While looking around, I noticed that huggingface/transformers made significant changes to long-form transcription within the last year. They added support for sequential transcription of long inputs, similar to openai-whisper for improved transcription quality. The implementation involves several techniques, including the nospeech detection. They do use logits processor as part of this, however not to alter the logits, but rather to accumulate information in the object state, and extract it later, when deciding if a chunk is silence (the authors actually consider it hacky, but that's what they did to match the openai implementation, ref). This hack doesn't really fit into our functional implementation; but regardless it is only applicable within the new long-form implementation. The two main PRs with the new changes are https://github.com/huggingface/transformers/pull/27492 and https://github.com/huggingface/transformers/pull/27658.
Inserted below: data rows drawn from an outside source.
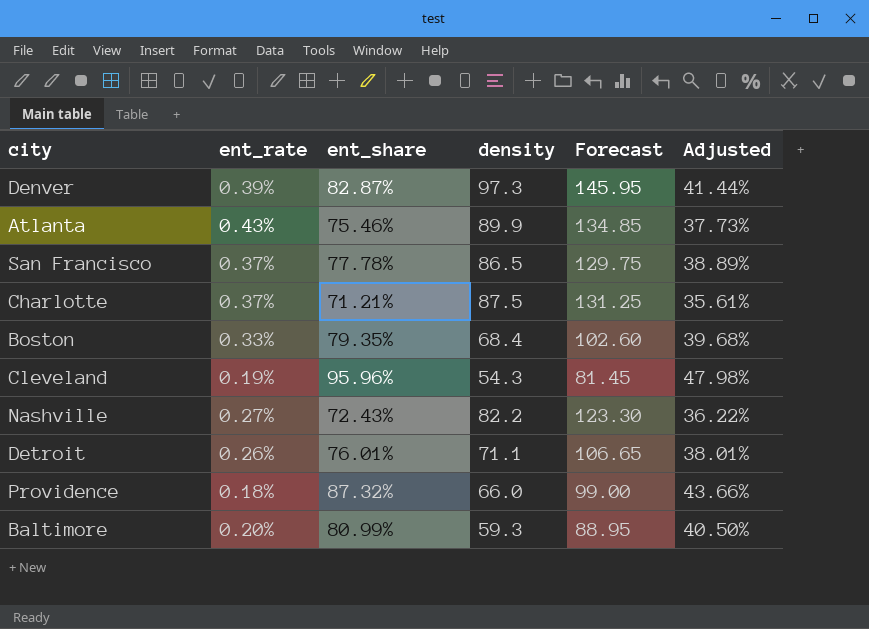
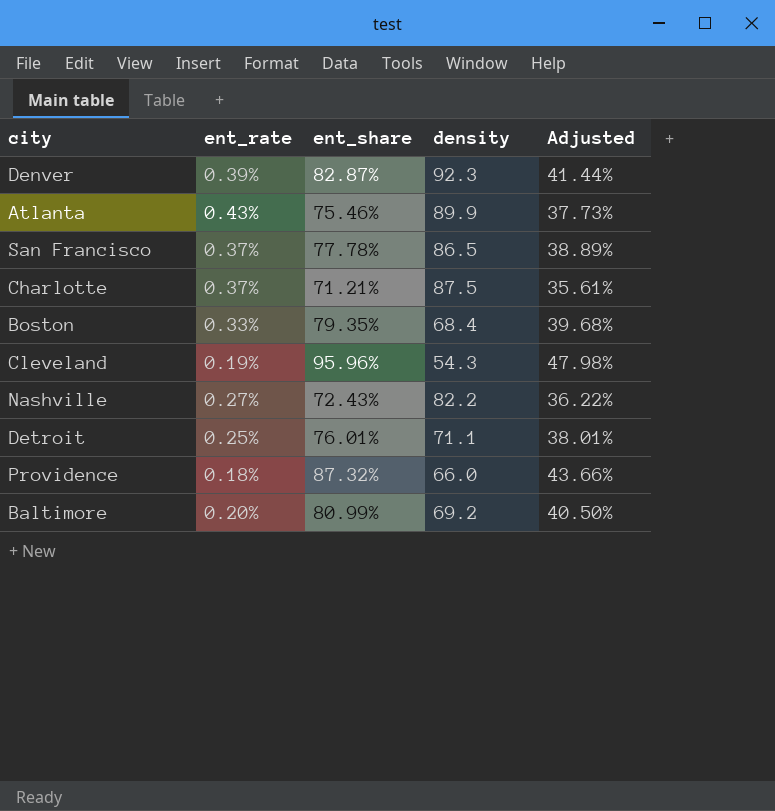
column Forecast | formula: [density] * 1.5 -> none
Denver | density: 97.3 -> 92.3
Detroit | ent_rate: 0.26% -> 0.25%
Baltimore | density: 59.3 -> 69.2

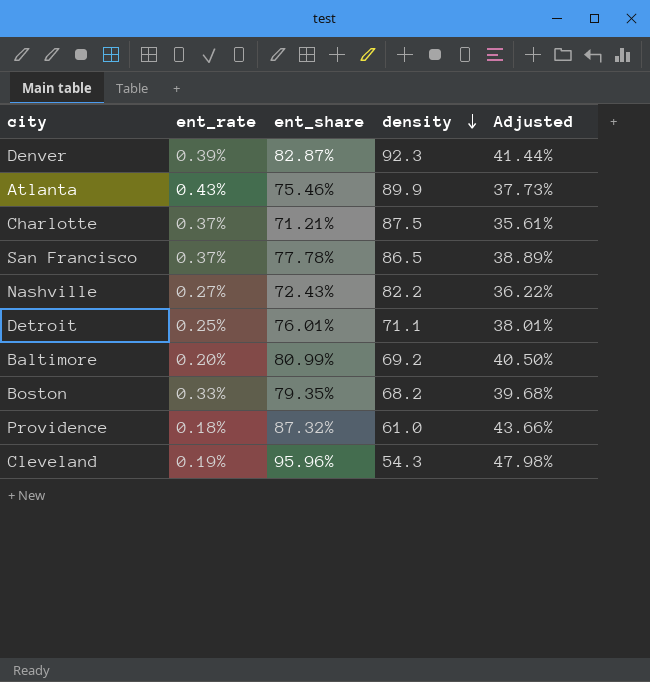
row order: none -> density descending
Boston | density: 68.4 -> 68.2
Providence | density: 66.0 -> 61.0

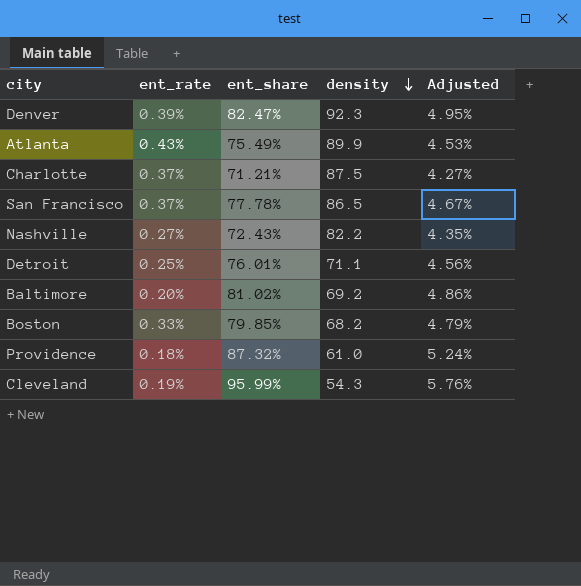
column Adjusted | formula: [ent_share] * 0.5 -> [ent_share] * 0.06
Denver | ent_share: 82.87% -> 82.47%
Atlanta | ent_share: 75.46% -> 75.49%
Baltimore | ent_share: 80.99% -> 81.02%
Boston | ent_share: 79.35% -> 79.85%
Cleveland | ent_share: 95.96% -> 95.99%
So taking a step back, huggingface/transformers now has two separate approaches for long-form transcription (a) "sequential" long-input generation (which does the nonspeech detection among other techniques) (b) chunked generation with output merging. Our current implementation does (b). Maintaining both, especially with streaming, is most likely too much. Implementing (a) is a lot of work and I think there are challenges related to serving and streaming, because the input slice points are not known upfront (offsets are adjusted on each iteration).

All that said, I think it may be worth looking at the PRs, the paper mentioned in those PRs, and consider a different implementation for long-form transcription. Given the complexity, I can't really point to anything directly actionable, and it's not something we can prioritize at the moment.